In the USA, acupuncture is practiced by a variety of healthcare providers. Practitioners who specialize in Acupuncture and Oriental Medicine are usually referred to as "licensed acupuncturists", or L.Ac.'s. Other healthcare providers such as physicians, dentists and chiropractors sometimes also practice acupuncture, though they may often receive less training than L.Ac.'s. L.Ac.'s generally receive from 2500 to 4000 hours of training in Chinese medical theory, acupuncture, and basic biosciences. Some also receive training in Chinese herbology and/or bodywork. The amount of training required for healthcare providers who are not L.Ac.'s varies from none to a few hundred hours, and in Hawaii the practice of acupuncture requires full training as a licensed acupuncturist. The National Certification Commission for Acupuncture and Oriental Medicine tests practitioners to ensure they are knowledgeable about Chinese medicine and appropriate sterile technique. Many states require this test for licensing, but each state has its own laws and requirements. In some states, acupuncturists are required to work with an M.D. in a subservient relationship, even if the M.D. has no training in acupuncture.

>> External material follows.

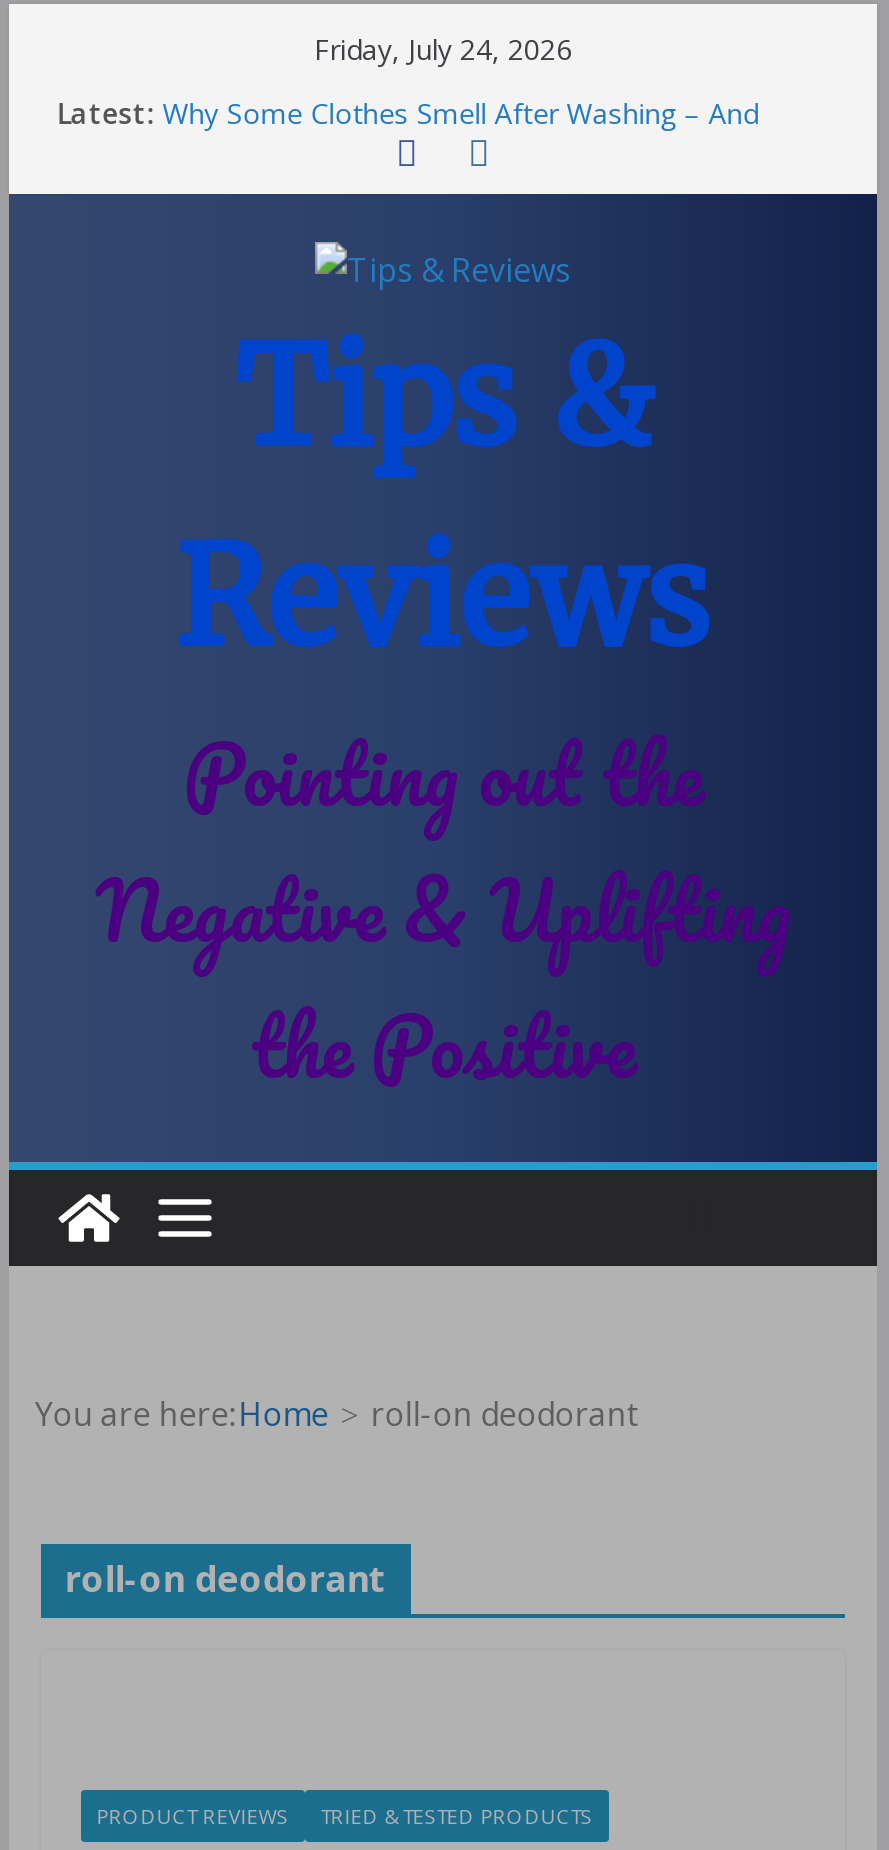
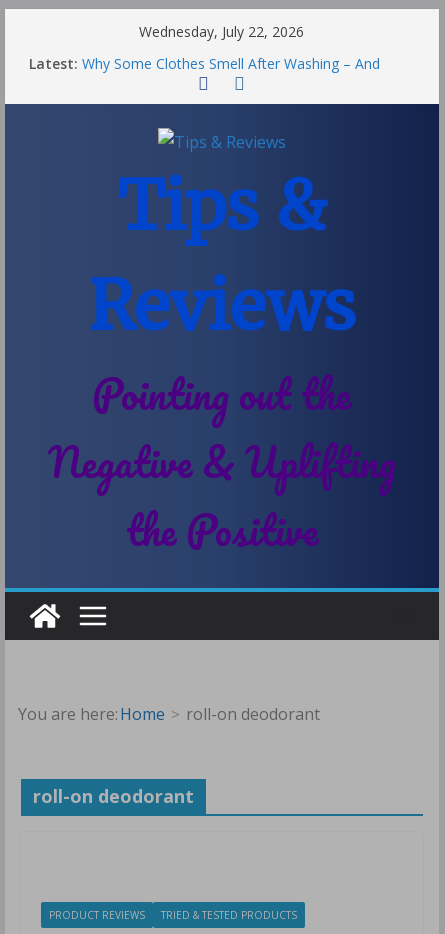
- Friday, July 24, 2026
+ Wednesday, July 22, 2026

Acupuncture is becoming accepted by the general public and by doctors. Over fifteen million Americans in 1994 tried acupuncture. A poll of American doctors in 2005 showed that 60% believe acupuncture was at least somewhat effective, with the percentage increasing to 75% if acupuncture is considered as a complement to conventional treatment.

In Australia, the legalities of practicing acupuncture also vary by state. In 2000, an independent government agency was established to oversee the practice of Chinese Herbal Medicine and Acupuncture in the state of Victoria. The Chinese Medicine Registration Board of Victoria aims to protect the public, ensuring that only appropriately experienced or qualified practitioners are registered to practice Chinese Medicine. The legislation put in place stipulates that only practitioners who are state registered may use the following titles: Acupuncture, Chinese Medicine, Chinese Herbal Medicine, Registered Acupuncturist, Registered Chinese Medicine Practitioner, and Registered Chinese Herbal Medicine Practitioner.

In the United Kingdom, British Acupuncture Council (BAcC) members observe the Code of Safe Practice with standards of hygiene and sterilisation of equipment. Members use single-use pre-sterilised disposable needles. Similar standards apply in most jurisdictions in the United States and Australia.

In Ontario, Canada bill #50 defines "Traditional Chinese Medicine" (TCM) and includes standards for accreditation. It may become law.

In the province of British Columbia the TCM practitioners and Acupuncturists Bylaws were approved by the provincial government on April 12, 2001. The governing body, College of Traditional Chinese Medicine Practitioners and Acupuncturists of British Columbia provides professional licensing. Acupuncturists began lobbying the B.C. government in the 1970s for regulation of the profession which was achieved in 2003.

Many other countries do not license acupuncturists or require they be trained.